Charlie Flanagan has also confirmed plans to publish amendments to the Judicial Council Bill in the next two weeks after accusing insurance companies of "operating under a veil of secrecy".
These firms are making massive profits, some “in excess of a million euro a week”, said the Minister.
The Bill, which was unveiled in 2017, is currently going through the Oireachtas and would cap awards in personal injury cases in an effort to reduce premium levels and allow judges to recalibrate guidelines for injury payouts.
Last September the Personal Injuries Commission (PIC) found payouts for whiplash and other soft tissue injuries were four or five times those in the UK.
The commission “unanimously concluded” that the quickest and least disruptive way to make speedy progress in reducing compensation pay-outs would be for a judicial council to be established that could give “guidance” on appropriate damages.
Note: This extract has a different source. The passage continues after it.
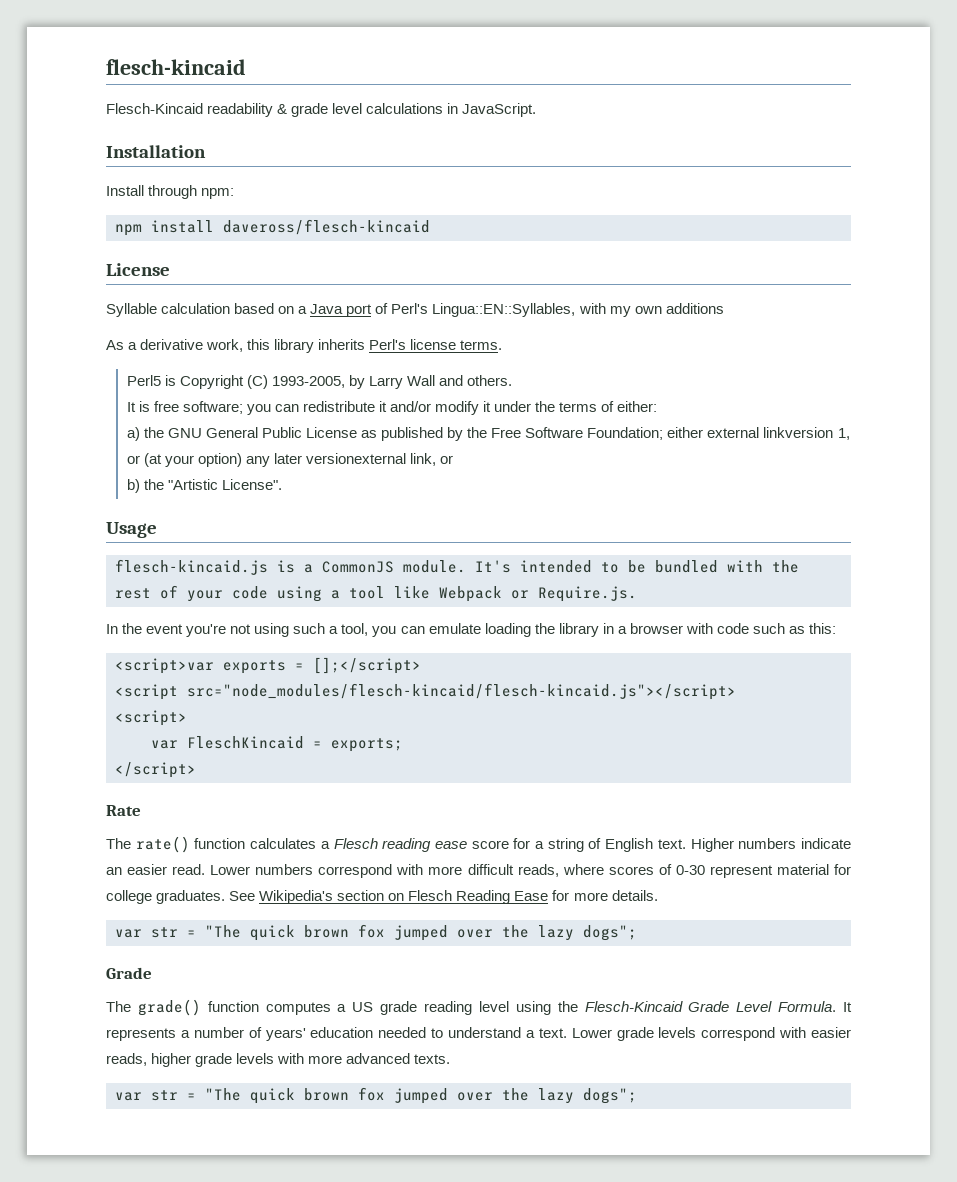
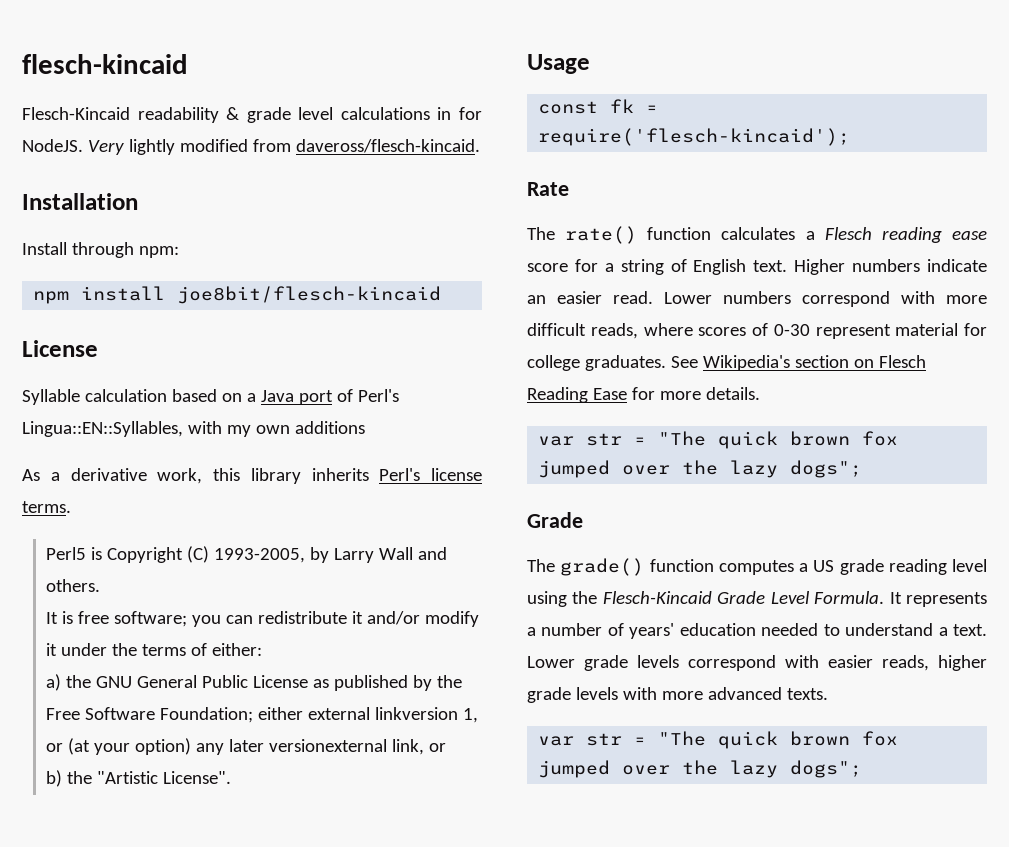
[462,103,537,117] JavaScript. -> [458,107,482,120] [22,139,480,155] for NodeJS. Very lightly modified from daveross/flesch-kincaid.
[223,219,430,235] daveross/flesch-kincaid -> [177,286,442,304] joe8bit/flesch-kincaid
[115,559,799,575] [115,585,637,602] [106,623,837,637] [115,657,421,674] [115,683,736,700] [115,710,187,726] [151,736,403,752] [115,762,196,778] flesch-kincaid.js is a CommonJS module. It's intended to be bundled with the rest of your code using a tool like Webpack or Require.js. // In the event you're not using such a tool, you can emulate loading the library in a browser with code such as this: // <script>var exports = [];</script> // <script src="node_modules/flesch-kincaid/flesch-kincaid.js"></script> // <script> // var FleschKincaid = exports; // </script> -> [538,99,659,114] [538,128,851,146] const fk = require('flesch-kincaid');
Mr Flanagan told the Irish Daily Mail amendments to the bill would provide “clear guidelines for judges when making awards” in ensuring “a level of consistency” when awarding claims.
“I find it totally unacceptable that hard-working business people up and down this country are having their insurance premiums trebled where they have had no claims - or where they’ve had no reason or justification given on the part of insurance companies who are operating under a veil of secrecy,” Mr Flanagan said.
Insurance companies must "stop settling claims without due diligence" and engage more with the gardaí, said the Minister, adding that he was concerned at an "apparent lack of consistency" in payouts.
Minister of State at the Department of Finance Michael D'Arcy warned last month Ireland could face a referendum to drive down compensation payouts for whiplash and minor injuries if judges don't act to cut damages.
Mr D’Arcy said the “highest levels of awards in the world” were pushing up insurance premiums that are collapsing businesses and that “those levels of awards are coming from the judiciary”.